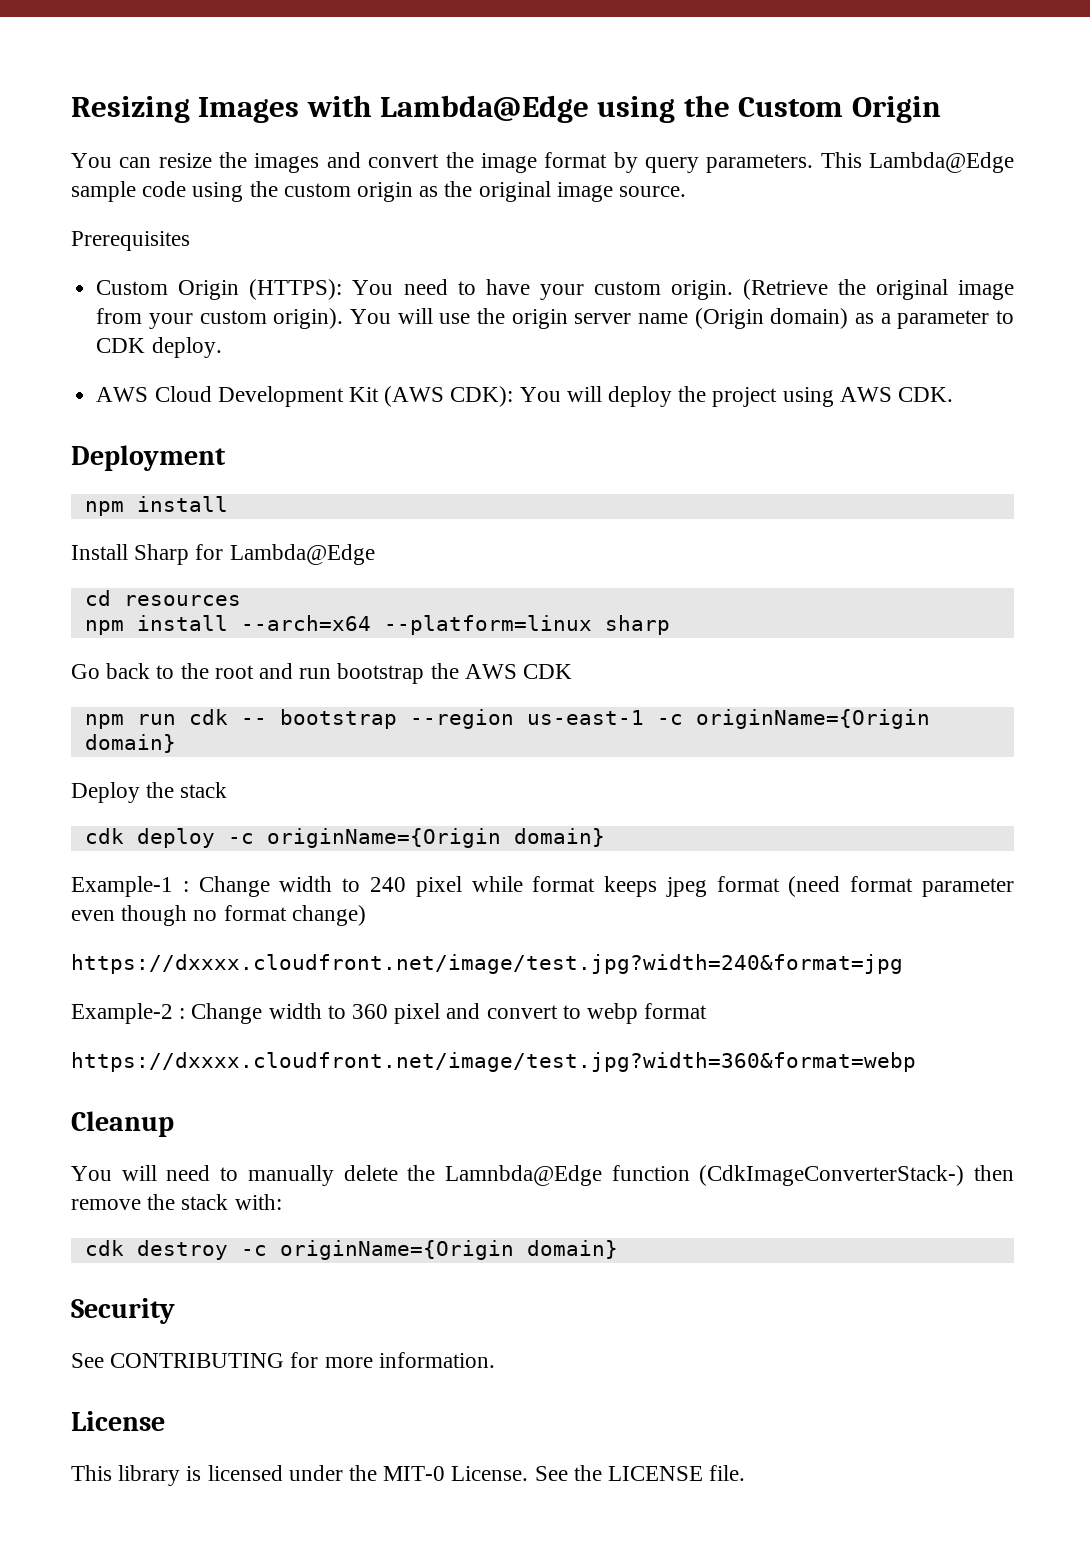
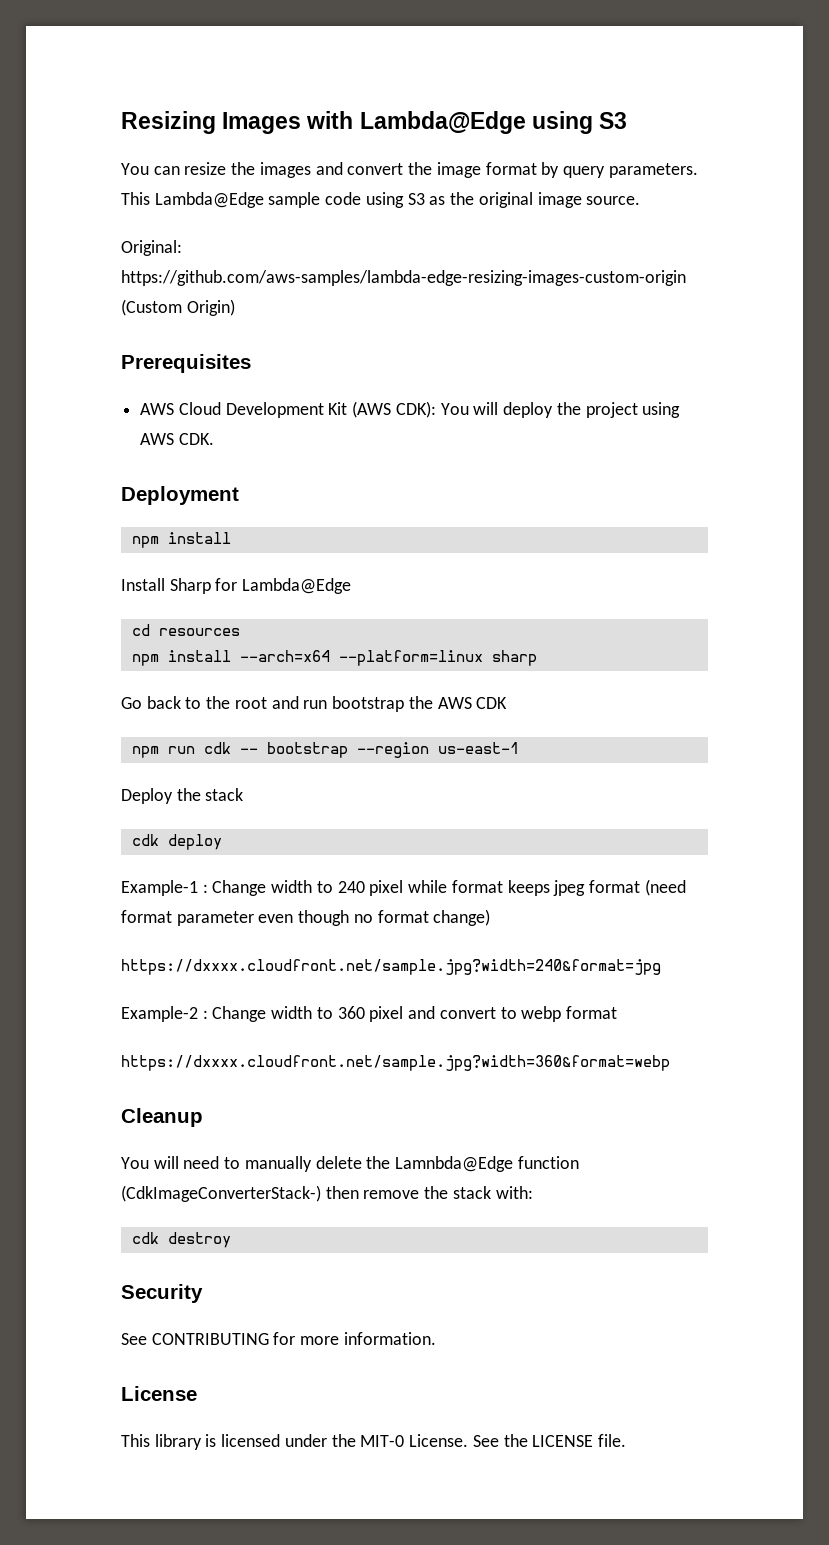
- Resizing Images with Lambda@Edge using the Custom Origin
+ Resizing Images with Lambda@Edge using S3
- This Lambda@Edge sample code using the custom origin as the original image source.
+ This Lambda@Edge sample code using S3 as the original image source.
+ Original: https://github.com/aws-samples/lambda-edge-resizing-images-custom-origin (Custom Origin)
  Prerequisites
- Custom Origin (HTTPS): You need to have your custom origin. (Retrieve the original image from your custom origin). You will use the origin server name (Origin domain) as a parameter to CDK deploy.
- npm run cdk -- bootstrap --region us-east-1 -c originName={Origin domain}
+ npm run cdk -- bootstrap --region us-east-1
- cdk deploy -c originName={Origin domain}
+ cdk deploy
- https://dxxxx.cloudfront.net/image/test.jpg?width=240&format=jpg
+ https://dxxxx.cloudfront.net/sample.jpg?width=240&format=jpg
- https://dxxxx.cloudfront.net/image/test.jpg?width=360&format=webp
+ https://dxxxx.cloudfront.net/sample.jpg?width=360&format=webp
- cdk destroy -c originName={Origin domain}
+ cdk destroy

***

- _ACTIVITY_
What the answer needs is every line from the data above with "destroy" in it.

- _RESULT FOR THIS EXERCISE_
- cdk destroy -c originName={Origin domain}
+ cdk destroy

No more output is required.